*** Dataset records ***
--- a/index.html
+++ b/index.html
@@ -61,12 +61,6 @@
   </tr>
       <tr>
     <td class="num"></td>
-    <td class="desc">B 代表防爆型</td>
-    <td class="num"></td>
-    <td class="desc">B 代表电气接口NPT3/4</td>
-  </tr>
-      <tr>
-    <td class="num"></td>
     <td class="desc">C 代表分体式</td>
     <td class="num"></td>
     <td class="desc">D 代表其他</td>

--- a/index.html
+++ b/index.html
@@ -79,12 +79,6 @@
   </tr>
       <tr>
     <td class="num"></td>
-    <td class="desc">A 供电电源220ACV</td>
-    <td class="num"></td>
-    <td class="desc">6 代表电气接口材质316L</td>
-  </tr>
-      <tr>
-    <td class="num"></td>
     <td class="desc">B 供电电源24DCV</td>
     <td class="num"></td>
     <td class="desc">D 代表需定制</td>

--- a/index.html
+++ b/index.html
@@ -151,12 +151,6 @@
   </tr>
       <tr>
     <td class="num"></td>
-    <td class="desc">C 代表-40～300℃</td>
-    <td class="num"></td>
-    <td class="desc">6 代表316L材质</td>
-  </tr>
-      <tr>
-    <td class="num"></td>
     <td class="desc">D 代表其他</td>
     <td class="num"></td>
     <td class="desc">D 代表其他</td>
***
Send back every record, precisely as written.

- [Answer area]:
--- a/index.html
+++ b/index.html
@@ -61,12 +61,6 @@
   </tr>
       <tr>
     <td class="num"></td>
-    <td class="desc">B 代表防爆型</td>
-    <td class="num"></td>
-    <td class="desc">B 代表电气接口NPT3/4</td>
-  </tr>
-      <tr>
-    <td class="num"></td>
     <td class="desc">C 代表分体式</td>
     <td class="num"></td>
     <td class="desc">D 代表其他</td>

--- a/index.html
+++ b/index.html
@@ -79,12 +79,6 @@
   </tr>
       <tr>
     <td class="num"></td>
-    <td class="desc">A 供电电源220ACV</td>
-    <td class="num"></td>
-    <td class="desc">6 代表电气接口材质316L</td>
-  </tr>
-      <tr>
-    <td class="num"></td>
     <td class="desc">B 供电电源24DCV</td>
     <td class="num"></td>
     <td class="desc">D 代表需定制</td>

--- a/index.html
+++ b/index.html
@@ -151,12 +151,6 @@
   </tr>
       <tr>
     <td class="num"></td>
-    <td class="desc">C 代表-40～300℃</td>
-    <td class="num"></td>
-    <td class="desc">6 代表316L材质</td>
-  </tr>
-      <tr>
-    <td class="num"></td>
     <td class="desc">D 代表其他</td>
     <td class="num"></td>
     <td class="desc">D 代表其他</td>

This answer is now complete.